#### HOW TO COMPLETE THIS TASK:
Only one stretch of the listing below is wanted. Give it again exactly, from the line with "primary key values." through the line with "he above example.".

#### RECORDS TO PROCESS:
========

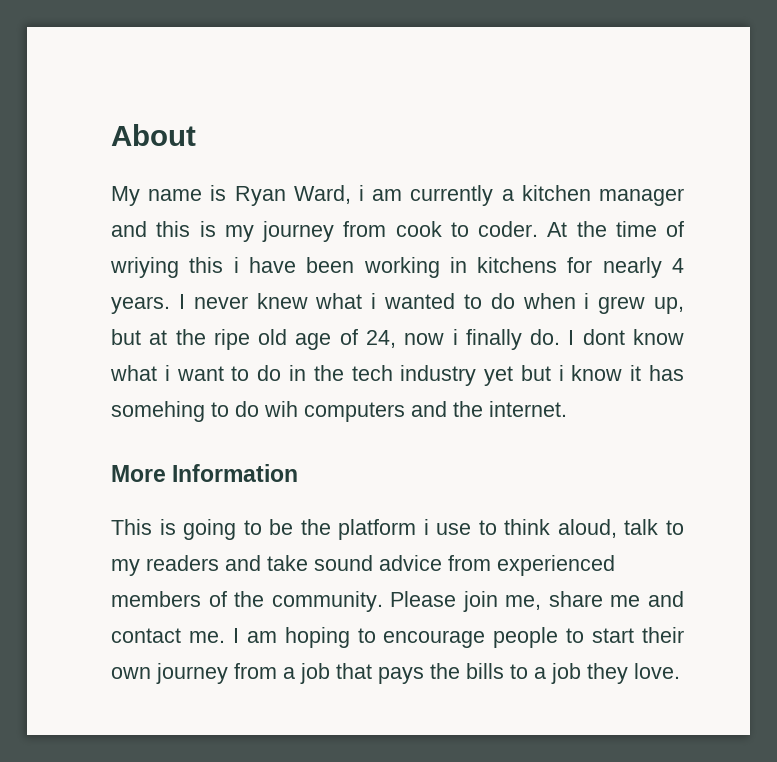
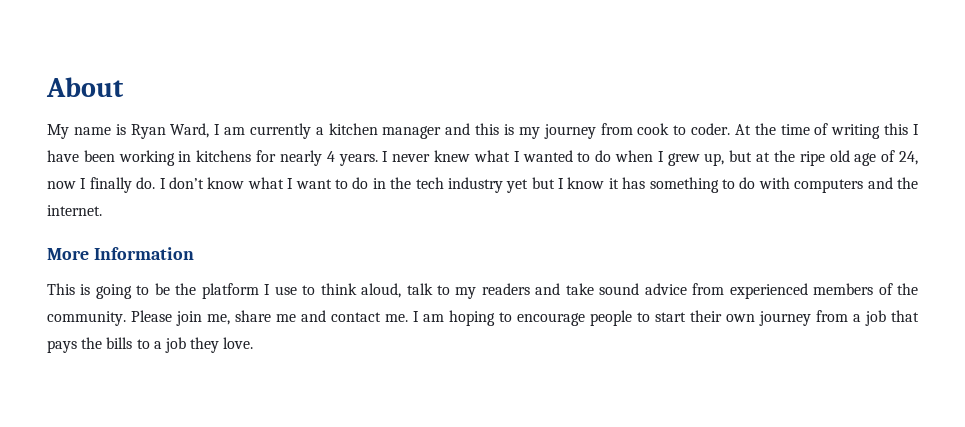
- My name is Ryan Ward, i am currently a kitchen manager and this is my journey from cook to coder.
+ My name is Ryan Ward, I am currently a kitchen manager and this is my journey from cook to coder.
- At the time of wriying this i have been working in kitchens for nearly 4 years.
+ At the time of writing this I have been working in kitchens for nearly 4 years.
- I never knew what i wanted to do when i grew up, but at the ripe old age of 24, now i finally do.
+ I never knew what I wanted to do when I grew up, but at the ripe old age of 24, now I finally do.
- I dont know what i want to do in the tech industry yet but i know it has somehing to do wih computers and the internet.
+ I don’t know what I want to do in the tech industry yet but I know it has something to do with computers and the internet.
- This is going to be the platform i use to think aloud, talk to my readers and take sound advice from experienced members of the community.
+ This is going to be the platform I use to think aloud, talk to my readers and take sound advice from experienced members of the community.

========

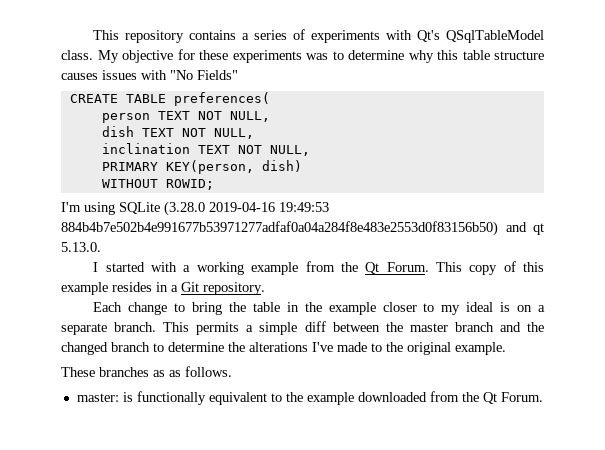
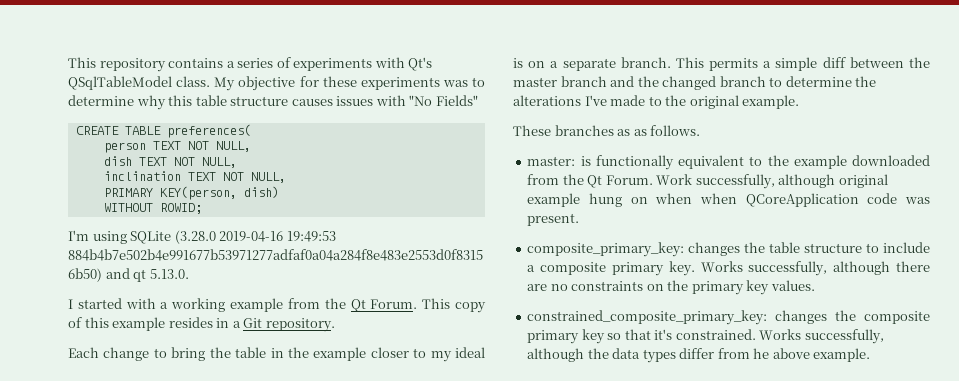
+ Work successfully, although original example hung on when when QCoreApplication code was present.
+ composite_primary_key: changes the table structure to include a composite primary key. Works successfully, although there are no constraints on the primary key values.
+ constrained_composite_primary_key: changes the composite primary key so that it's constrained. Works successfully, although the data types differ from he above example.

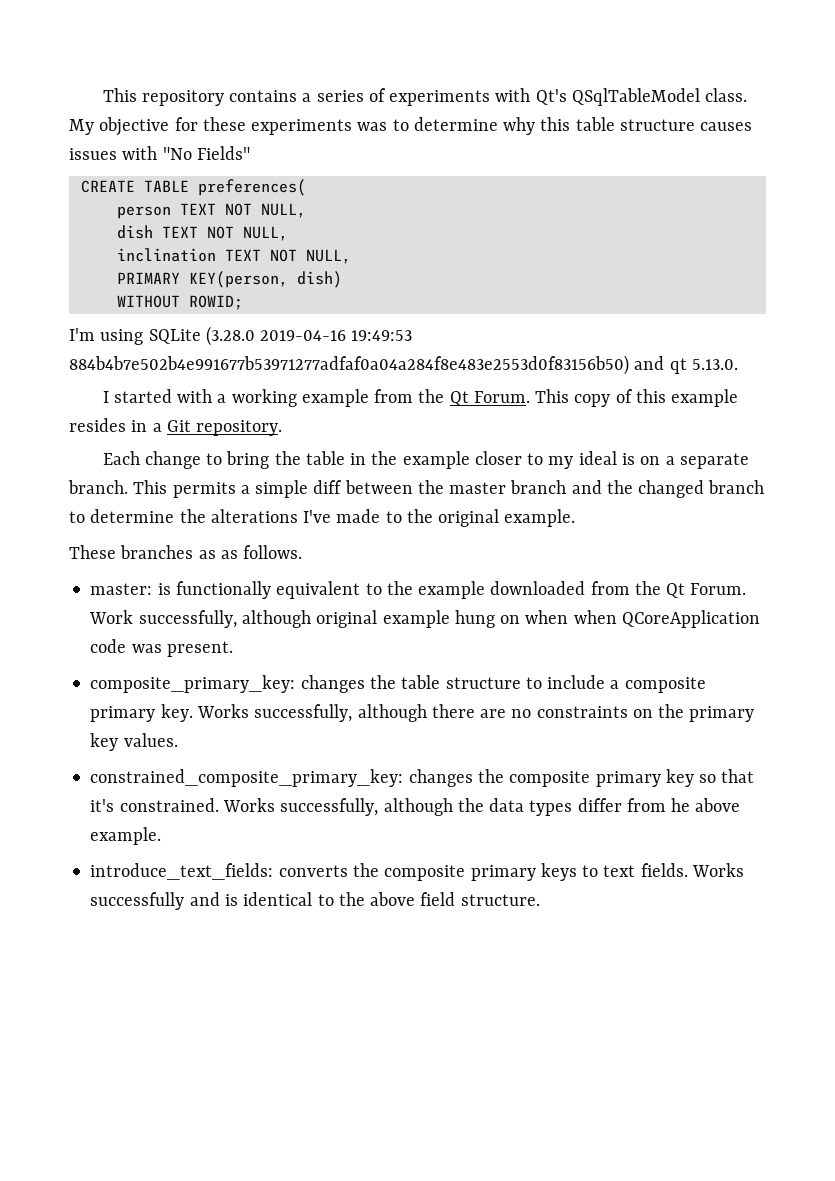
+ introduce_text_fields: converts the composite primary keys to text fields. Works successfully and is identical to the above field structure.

========

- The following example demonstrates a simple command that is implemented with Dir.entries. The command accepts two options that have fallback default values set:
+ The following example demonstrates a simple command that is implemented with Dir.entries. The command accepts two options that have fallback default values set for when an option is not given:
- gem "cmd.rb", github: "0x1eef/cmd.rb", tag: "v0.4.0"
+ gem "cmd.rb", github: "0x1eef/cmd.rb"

========

#### COMPLETED TASK:
+ composite_primary_key: changes the table structure to include a composite primary key. Works successfully, although there are no constraints on the primary key values.
+ constrained_composite_primary_key: changes the composite primary key so that it's constrained. Works successfully, although the data types differ from he above example.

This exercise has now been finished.